> **EXERCISE AIM**: Repeat the lines from the line with "81px; top: 513.25px;" to the line with "is an is...</div>" in the listing below, keeping both end lines and adding nothing.

--

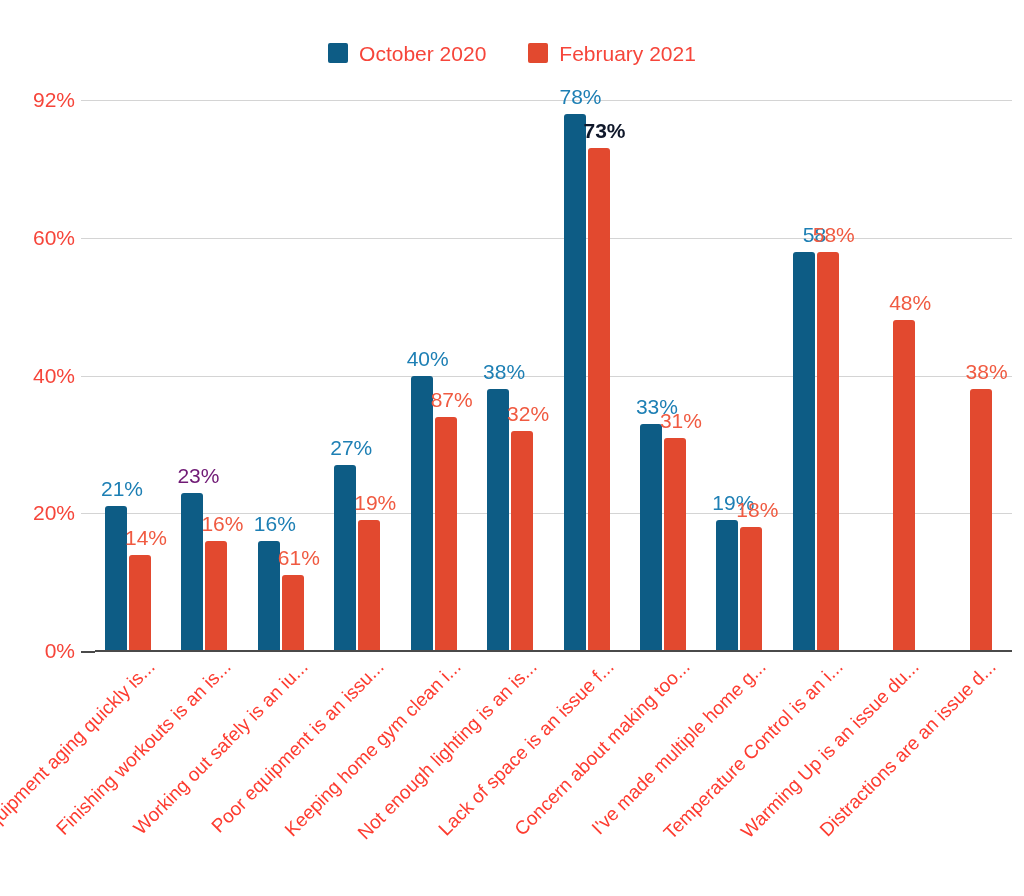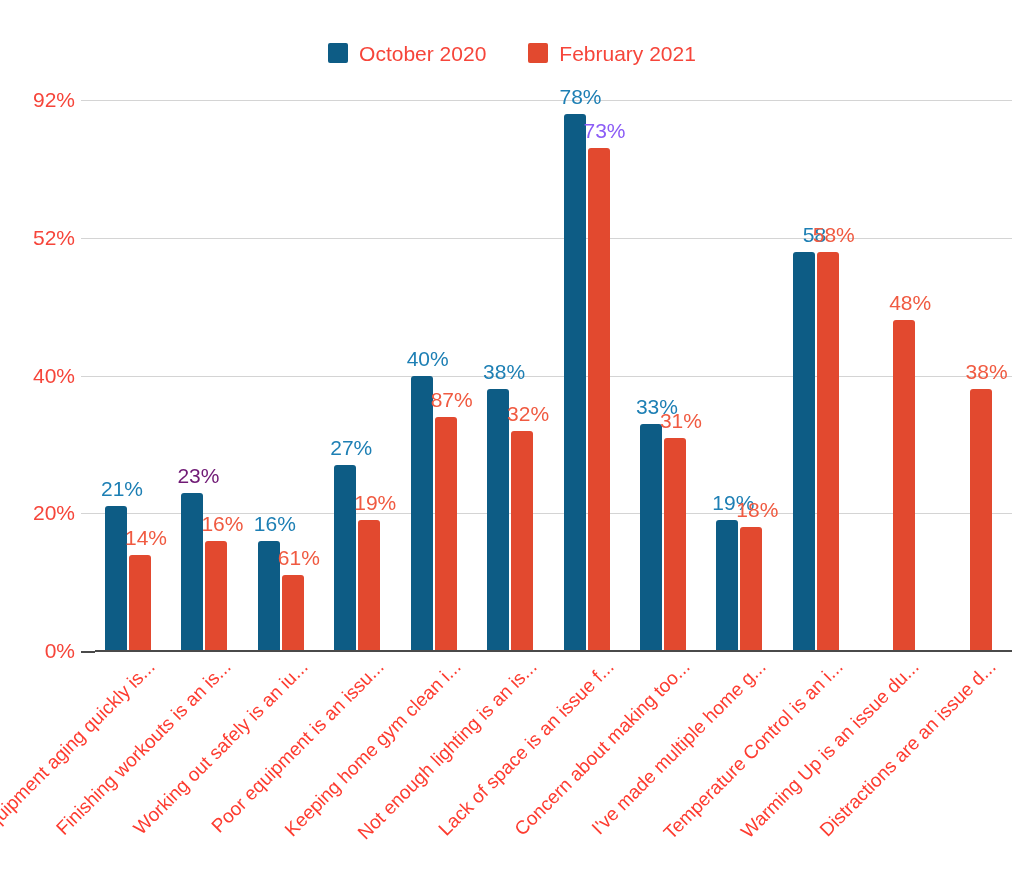--- a/index.html
+++ b/index.html
@@ -190,21 +190,21 @@
         <div class="group" style="left: 382.083px; width: 76.4167px;">
           <div class="bar s0" title="October 2020 38%" style="height: 261.725px; background: rgb(13, 92, 133);"></div>
           <div class="bar-label s0" style="color: rgb(29, 127, 180); left: 6px; bottom: 268.725px;">38%</div>
           <div class="bar s1" title="February 2021 32%" style="height: 220.4px; background: rgb(226, 73, 47);"></div>
           <div class="bar-label s1" style="color: rgb(240, 90, 65); left: 30px; bottom: 227.4px;">32%</div>
         </div>
         <div class="group" style="left: 458.5px; width: 76.4167px;">
           <div class="bar s0" title="October 2020 78%" style="height: 537.225px; background: rgb(13, 92, 133);"></div>
           <div class="bar-label s0" style="color: rgb(29, 127, 180); left: 6px; bottom: 544.225px;">78%</div>
           <div class="bar s1" title="February 2021 73%" style="height: 502.787px; background: rgb(226, 73, 47);"></div>
-          <div class="bar-label s1" style="color: #8b5cf6; left: 30px; bottom: 509.787px;">73%</div>
+          <div class="bar-label s1" style="color: #0f172a; left: 30px; bottom: 509.787px; font-weight: bold;">73%</div>
         </div>
         <div class="group" style="left: 534.917px; width: 76.4167px; text-align: right;">
           <div class="bar s0" title="October 2020 33%" style="height: 227.287px; background: rgb(13, 92, 133);"></div>
           <div class="bar-label s0" style="color: rgb(29, 127, 180); left: 6px; bottom: 234.287px;">33%</div>
           <div class="bar s1" title="February 2021 31%" style="height: 213.512px; background: rgb(226, 73, 47);"></div>
           <div class="bar-label s1" style="color: rgb(240, 90, 65); left: 30px; bottom: 220.512px;">31%</div>
         </div>
         <div class="group" style="left: 611.333px; width: 76.4167px;">
           <div class="bar s0" title="October 2020 19%" style="height: 130.862px; background: rgb(13, 92, 133);"></div>
           <div class="bar-label s0" style="color: rgb(29, 127, 180); left: 6px; bottom: 137.862px;">19%</div>
@@ -229,21 +229,21 @@
     <div class="axis-baseline"></div>
   </div>
 
   <div id="yticks">
       <div class="ytick-label" style="left: 75px; top: 651px; position: absolute; transform: translate(-100%, -50%); color: rgb(246, 69, 58);">0%</div>
       <div style="position: absolute; left: 81px; top: 651px; width: 14px; height: 2px; background: rgb(74, 74, 74);"></div>
       <div class="ytick-label" style="left: 75px; top: 513.25px; position: absolute; transform: translate(-100%, -50%); color: rgb(246, 69, 58);">20%</div>
       <div style="position: absolute; left: 81px; top: 513.25px; width: 14px; height: 1px; background: rgb(212, 212, 212);"></div>
       <div class="ytick-label" style="left: 75px; top: 375.5px; position: absolute; transform: translate(-100%, -50%); color: rgb(246, 69, 58);">40%</div>
       <div style="position: absolute; left: 81px; top: 375.5px; width: 14px; height: 1px; background: rgb(212, 212, 212);"></div>
-      <div class="ytick-label" style="left: 75px; top: 237.75px; position: absolute; transform: translate(-100%, -50%); color: rgb(246, 69, 58);">52%</div>
+      <div class="ytick-label" style="left: 75px; top: 237.75px; position: absolute; transform: translate(-100%, -50%); color: rgb(246, 69, 58);">60%</div>
       <div style="position: absolute; left: 81px; top: 237.75px; width: 14px; height: 1px; background: rgb(212, 212, 212);"></div>
       <div class="ytick-label" style="left: 75px; top: 100px; position: absolute; transform: translate(-100%, -50%); color: rgb(246, 69, 58);">92%</div>
       <div style="position: absolute; left: 81px; top: 100px; width: 14px; height: 1px; background: rgb(212, 212, 212);"></div>
     </div>
 
   <div class="xlabels" id="xlabels">
       <div class="xlabel" style="left: 49px; transform: translateX(-100%) rotate(-45deg); transform-origin: right top; color: rgb(253, 59, 47);">Equipment aging quickly is...</div>
       <div class="xlabel" style="left: 125.417px; transform: translateX(-100%) rotate(-45deg); transform-origin: right top; color: rgb(253, 59, 47);">Finishing workouts is an is...</div>
       <div class="xlabel" style="left: 201.833px; transform: translateX(-100%) rotate(-45deg); transform-origin: right top; color: rgb(253, 59, 47);">Working out safely is an iu...</div>
       <div class="xlabel" style="left: 278.25px; transform: translateX(-100%) rotate(-45deg); transform-origin: right top; color: rgb(253, 59, 47);">Poor equipment is an issu...</div>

--

> **YOUR RESPONSE**:
       <div style="position: absolute; left: 81px; top: 513.25px; width: 14px; height: 1px; background: rgb(212, 212, 212);"></div>
       <div class="ytick-label" style="left: 75px; top: 375.5px; position: absolute; transform: translate(-100%, -50%); color: rgb(246, 69, 58);">40%</div>
       <div style="position: absolute; left: 81px; top: 375.5px; width: 14px; height: 1px; background: rgb(212, 212, 212);"></div>
-      <div class="ytick-label" style="left: 75px; top: 237.75px; position: absolute; transform: translate(-100%, -50%); color: rgb(246, 69, 58);">52%</div>
+      <div class="ytick-label" style="left: 75px; top: 237.75px; position: absolute; transform: translate(-100%, -50%); color: rgb(246, 69, 58);">60%</div>
       <div style="position: absolute; left: 81px; top: 237.75px; width: 14px; height: 1px; background: rgb(212, 212, 212);"></div>
       <div class="ytick-label" style="left: 75px; top: 100px; position: absolute; transform: translate(-100%, -50%); color: rgb(246, 69, 58);">92%</div>
       <div style="position: absolute; left: 81px; top: 100px; width: 14px; height: 1px; background: rgb(212, 212, 212);"></div>
     </div>
 
   <div class="xlabels" id="xlabels">
       <div class="xlabel" style="left: 49px; transform: translateX(-100%) rotate(-45deg); transform-origin: right top; color: rgb(253, 59, 47);">Equipment aging quickly is...</div>
       <div class="xlabel" style="left: 125.417px; transform: translateX(-100%) rotate(-45deg); transform-origin: right top; color: rgb(253, 59, 47);">Finishing workouts is an is...</div>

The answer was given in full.